As we arrive at the Pleasance Courtyard for our second show, it’s clear there is no shortage of comedians "willing to work" with Berthoud. Despite telling me she likes to keep a low profile, a number of comedians appear from nowhere to flash Berthoud a smile and say hello. “I hear you’re coming to see our show tomorrow,” says one young comic with trepidation.

Berthoud greets each pleasantry with a friendly but reserved response. “It’s difficult because I know I can’t do anything for most of them,” she says. “And I suppose in the end you become a little two-faced, which is terrible.

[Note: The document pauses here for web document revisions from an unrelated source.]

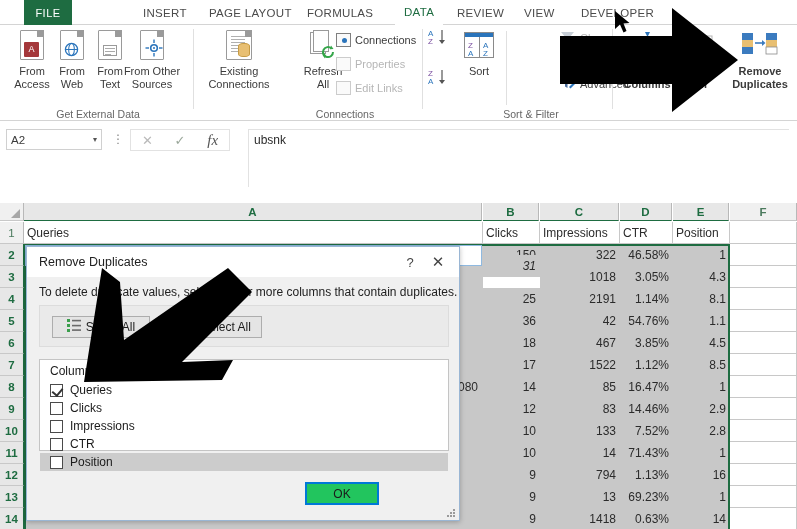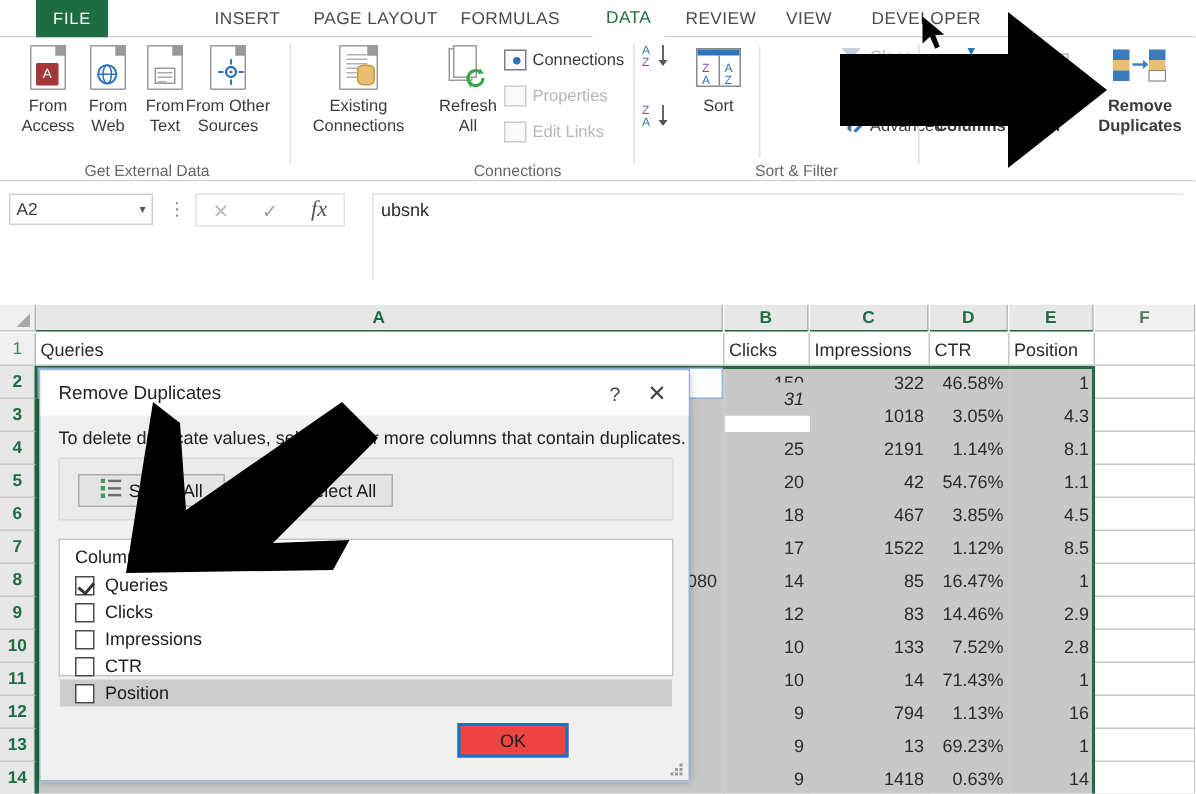--- a/index.html
+++ b/index.html
@@ -153,21 +153,21 @@
   .underl { text-decoration:underline; }
 
   .listbox {
     position:absolute; left:12px; top:112px; width:410px; height:92px;
     background:#fff; border:1px solid #c4c4c4;
   }
   .listhdr { padding:4px 0 3px 10px; font-size:12px; color:#1b1b1b; }
   .litem { height:18px; display:flex; align-items:center; gap:7px; padding-left:10px; font-size:12px; color:#1b1b1b; }
   .litem.hl { background:#cccccc; }
 
-  .dlg-ok { left:278px; top:235px; width:74px; height:23px; border:2px solid #0078d7; background:#ef4444; }
+  .dlg-ok { left:278px; top:235px; width:74px; height:23px; border:2px solid #0078d7; background:#22c55e; }
   .dlg-cancel { left:362px; top:235px; width:74px; height:23px; }
   .resizer { position:absolute; right:3px; bottom:2px; width:9px; height:9px; }
   .resizer i { position:absolute; width:2px; height:2px; background:#9a9a9a; }
 
   
   .anno { position:absolute; pointer-events:none; }
 </style>
 </head>
 <body>
 
@@ -274,21 +274,21 @@
               </span>
             <span style="position:absolute;right:1px;bottom:2px;width:12px;height:14px;background:#e8bf72;border:1px solid #c79b44;border-radius:5px/3px;"></span>
           </span>
         </span>
         <span class="lbl">Existing
 Connections</span>
       </div>
     </div>
 
     <div class="group" style="left:280px; width:136px;">
-      <div class="bigbtn" style="left:5px; width:54px;align-items:center;">
+      <div class="bigbtn" style="left:16px; width:54px;align-items:center;">
         <span class="glyph">
           <span style="position:relative;width:26px;height:30px;">
             <span style="position:absolute;left:0;top:2px;width:16px;height:22px;background:#fff;border:1px solid #9a9a9a;"></span>
             <span style="position:absolute;left:3px;top:0px;width:16px;height:22px;background:#fff;border:1px solid #9a9a9a;"></span>
             <svg width="16" height="16" viewBox="0 0 16 16" style="position:absolute;right:0;bottom:0;">
               <path d="M13 8a5 5 0 1 1-1.6-3.6" fill="none" stroke="#35a64a" stroke-width="2"></path>
               <path d="M3 8a5 5 0 0 0 1.6 3.6" fill="none" stroke="#35a64a" stroke-width="2"></path>
               <path d="M11 1.5 L13.5 5 L10 5.2 Z" fill="#35a64a"></path>
               <path d="M5 14.5 L2.5 11 L6 10.8 Z" fill="#35a64a"></path>
             </svg>
@@ -477,21 +477,21 @@
         <div class="cell" style="left: 730px; top: 63px; width: 67px;"></div>
         <div class="rh" style="top: 85px;">4</div>
         <div class="cell sel" style="left: 24px; top: 85px; width: 459px;"></div>
         <div class="cell sel num" style="left: 483px; top: 85px; width: 57px;">25</div>
         <div class="cell sel num" style="left: 540px; top: 85px; width: 80px;">2191</div>
         <div class="cell sel num" style="left: 620px; top: 85px; width: 53px;">1.14%</div>
         <div class="cell sel num" style="left: 673px; top: 85px; width: 57px;">8.1</div>
         <div class="cell" style="left: 730px; top: 85px; width: 67px;"></div>
         <div class="rh" style="top: 107px;">5</div>
         <div class="cell sel" style="left: 24px; top: 107px; width: 459px;"></div>
-        <div class="cell sel num" style="left: 483px; top: 107px; width: 57px;">20</div>
+        <div class="cell sel num" style="left: 483px; top: 107px; width: 57px;">36</div>
         <div class="cell sel num" style="left: 540px; top: 107px; width: 80px;">42</div>
         <div class="cell sel num" style="left: 620px; top: 107px; width: 53px;">54.76%</div>
         <div class="cell sel num" style="left: 673px; top: 107px; width: 57px;">1.1</div>
         <div class="cell" style="left: 730px; top: 107px; width: 67px;"></div>
         <div class="rh" style="top: 129px;">6</div>
         <div class="cell sel" style="left: 24px; top: 129px; width: 459px;"></div>
         <div class="cell sel num" style="left: 483px; top: 129px; width: 57px;">18</div>
         <div class="cell sel num" style="left: 540px; top: 129px; width: 80px;">467</div>
         <div class="cell sel num" style="left: 620px; top: 129px; width: 53px;">3.85%</div>
         <div class="cell sel num" style="left: 673px; top: 129px; width: 57px;">4.5</div>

I mean, ultimately, the people that I want to meet, I’ll meet.”

Unfortunately, Berthoud doesn’t want to meet our second show of the day, Tommy and The Weeks. She’s impressed by their “more structured approach to sketch comedy”, but she doesn’t laugh much throughout the set and we don’t linger. Instead we are straight onto Anna and Katy who Berthoud says she “loved” in Tom Basden’s play Party. Sadly, their solo show doesn’t fare so well. They are “very likeable” but after dissecting the show outside, Berthoud declares it “a bit patchy”.

There’s better news for Pippa Evans, who Berthoud describes as “clever and very entertaining”. Evans doesn’t get a Berthoud card, but apparently a meeting will “probably happen” after the festival. Finally, we sneak into Rhod Gilbert for the final show of the day. Gilbert doesn’t exactly count as new talent but he has a Radio 2 sitcom coming up and Berthoud wants to take a look. For the first time all day she laughs the whole way through the set, pronouncing the show “marvellous” as we file out.

It’s been an exhausting day, and although we haven’t discovered any startling new talent, Berthoud seems happy. “One of the reasons I’m here is just to keep up to date, to inform myself,” she says. In any case, she’s already unearthed one hidden gem from this year’s festival. “If Nathan [Caton] is all I find in this whole two weeks then I’ll be happy. Good people don’t come along too often. But he won’t be the last; there will definitely be more.”